21 501-32 Landbouw- en Visserijraad

Nr. 1585 BRIEF VAN DE MINISTER VAN LANDBOUW, NATUUR EN VOEDSELKWALITEIT

Aan de Voorzitter van de Tweede Kamer der Staten-Generaal

Den Haag, 9 oktober 2023

Op 23 en 24 oktober a.s. vindt de volgende Landbouw- en Visserijraad (hierna: Raad) plaats in Luxemburg. Met deze brief informeer ik de Kamer over de agenda van de Raad.

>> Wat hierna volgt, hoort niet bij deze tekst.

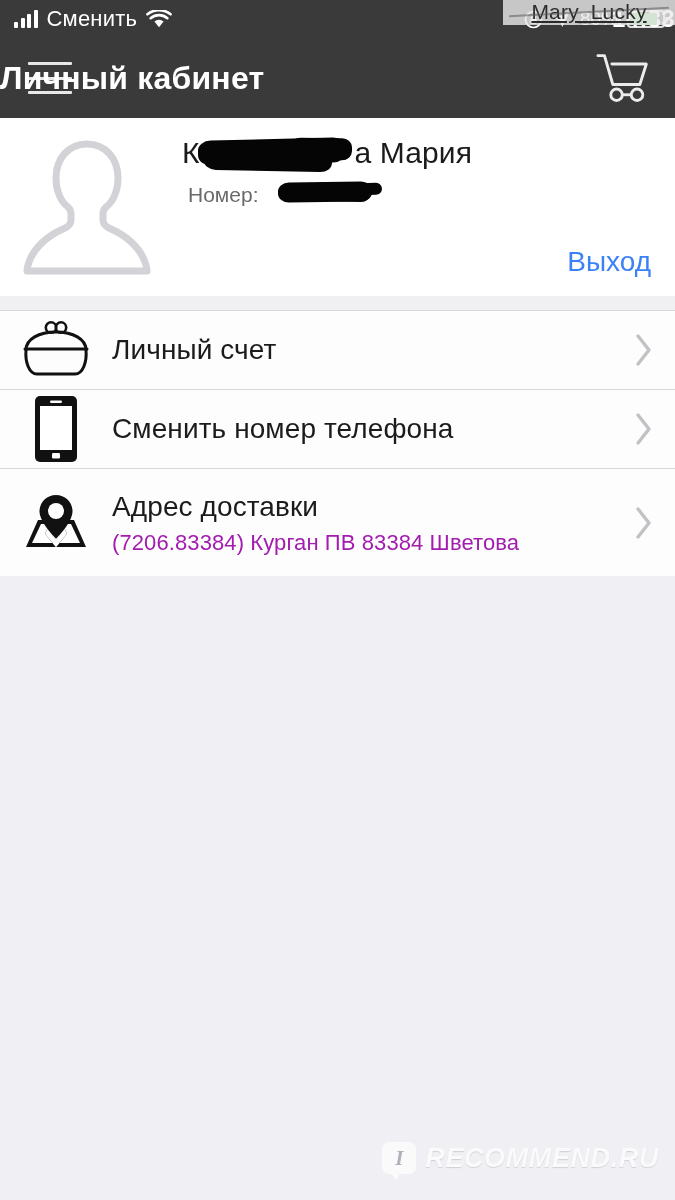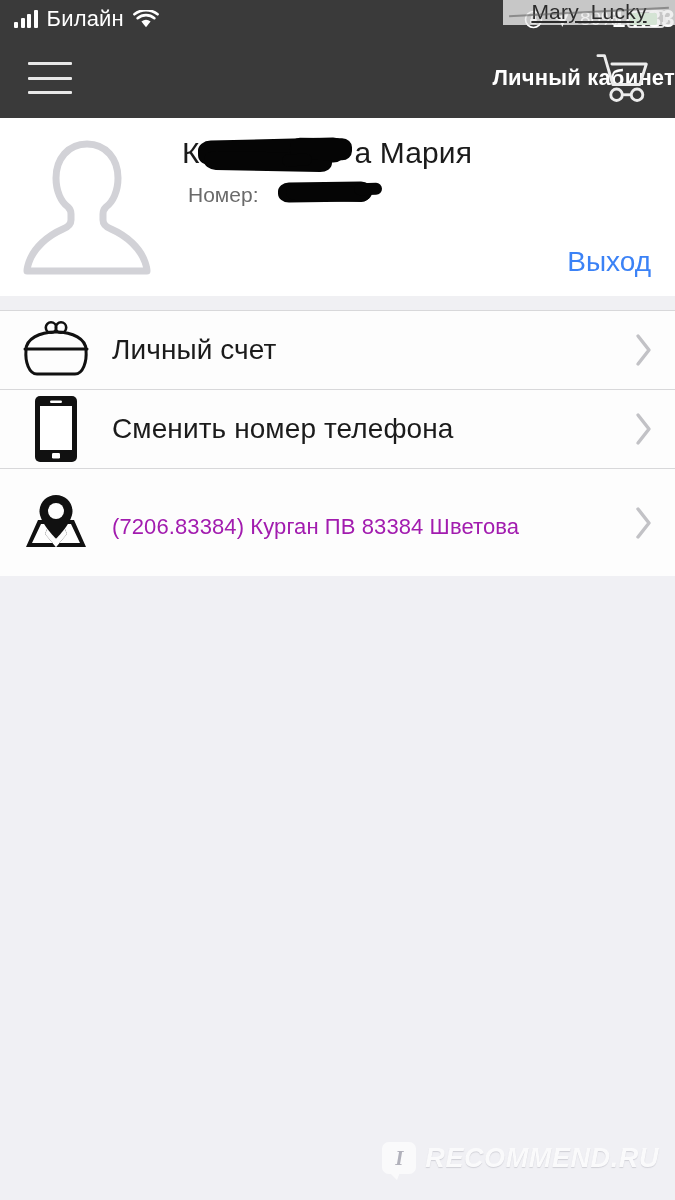--- a/index.html
+++ b/index.html
@@ -130,26 +130,25 @@
     left: 0; top: 38px;
     width: 675px;
     height: 80px;
     background: #3a3a3a;
     display: flex;
     align-items: center;
   }
   .titlebar .title {
     position: absolute;
     left: 0; right: 0;
-    text-align: right;
+    text-align: left;
     color: #ffffff;
-    font-size: 22px;
+    font-size: 32px;
     font-weight: bold;
     letter-spacing: 0.2px;
-    padding-left: 26px;
   }
   .hamburger {
     position: absolute;
     left: 28px;
     width: 44px;
     height: 32px;
     display: flex;
     flex-direction: column;
     justify-content: space-between;
     cursor: pointer;
@@ -374,21 +373,21 @@
 <div id="phone">
 
   <div class="statusbar">
     <div class="sb-left">
       <div class="signal">
         <i></i>
           <i></i>
           <i></i>
           <i></i>
       </div>
-      <div class="carrier">Билайн</div>
+      <div class="carrier">Сменить</div>
       <svg width="26" height="19" viewBox="0 0 26 19">
         <path d="M13 17.2 L8.4 11.6 a7.3 7.3 0 0 1 9.2 0 Z" fill="#fff"></path>
         <path d="M4.6 8.2 a13 13 0 0 1 16.8 0" stroke="#fff" stroke-width="2.6" fill="none" stroke-linecap="round"></path>
         <path d="M1.4 4.3 a18.5 18.5 0 0 1 23.2 0" stroke="#fff" stroke-width="2.6" fill="none" stroke-linecap="round"></path>
       </svg>
     </div>
 
     <div class="sb-center">14:33</div>
 
     <div class="sb-right">
@@ -502,20 +501,21 @@
       <div class="ico">
         <svg width="72" height="60" viewBox="0 0 72 60">
           <path d="M6 54 L18 27 h13 l-6 14 l11 13 l11 -13 l-6 -14 h13 l12 27 z" fill="#111"></path>
           <path d="M12 50 L21 31 h8 l-4 10 l11 13 l11 -13 l-4 -10 h8 l9 19 z" fill="#ffffff"></path>
           <path d="M36 2 c-9.2 0 -16.5 7.3 -16.5 16.3 c0 11.6 16.5 27.5 16.5 27.5
                    s16.5 -15.9 16.5 -27.5 c0 -9 -7.3 -16.3 -16.5 -16.3 z" fill="#111"></path>
           <circle cx="36" cy="18" r="8" fill="#ffffff"></circle>
         </svg>
       </div>
       <div class="labels">
+        <div class="lbl">Адрес доставки</div>
         <div class="sub">(7206.83384) Курган ПВ 83384 Шветова</div>
       </div>
       <div class="chev">
         <svg width="22" height="38" viewBox="0 0 22 38">
           <path d="M5 5 L16 19 L5 33" fill="none" stroke="currentColor" stroke-width="3.4" stroke-linecap="round" stroke-linejoin="round"></path>
         </svg>
       </div>
     </div>
 
   </div>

Kaderrichtlijn afvalstoffen: verminderen van voedselverspilling – landbouwaspecten

Om de negatieve effecten van textiel en voedselverspilling te verminderen, heeft de Europese Commissie op 5 juli 2023 een voorstel gepubliceerd voor de herziening van de Kaderrichtlijn afvalstoffen. Besluitvorming over dit voorstel zal plaatsvinden in de Milieuraad. De Landbouw- en Visserijraad zal van gedachten wisselen over de landbouwaspecten van het gedeelte van het voorstel over voedselverspilling. Op het moment van schrijven is er nog geen achtergrondstuk voor dit agendapunt gepubliceerd.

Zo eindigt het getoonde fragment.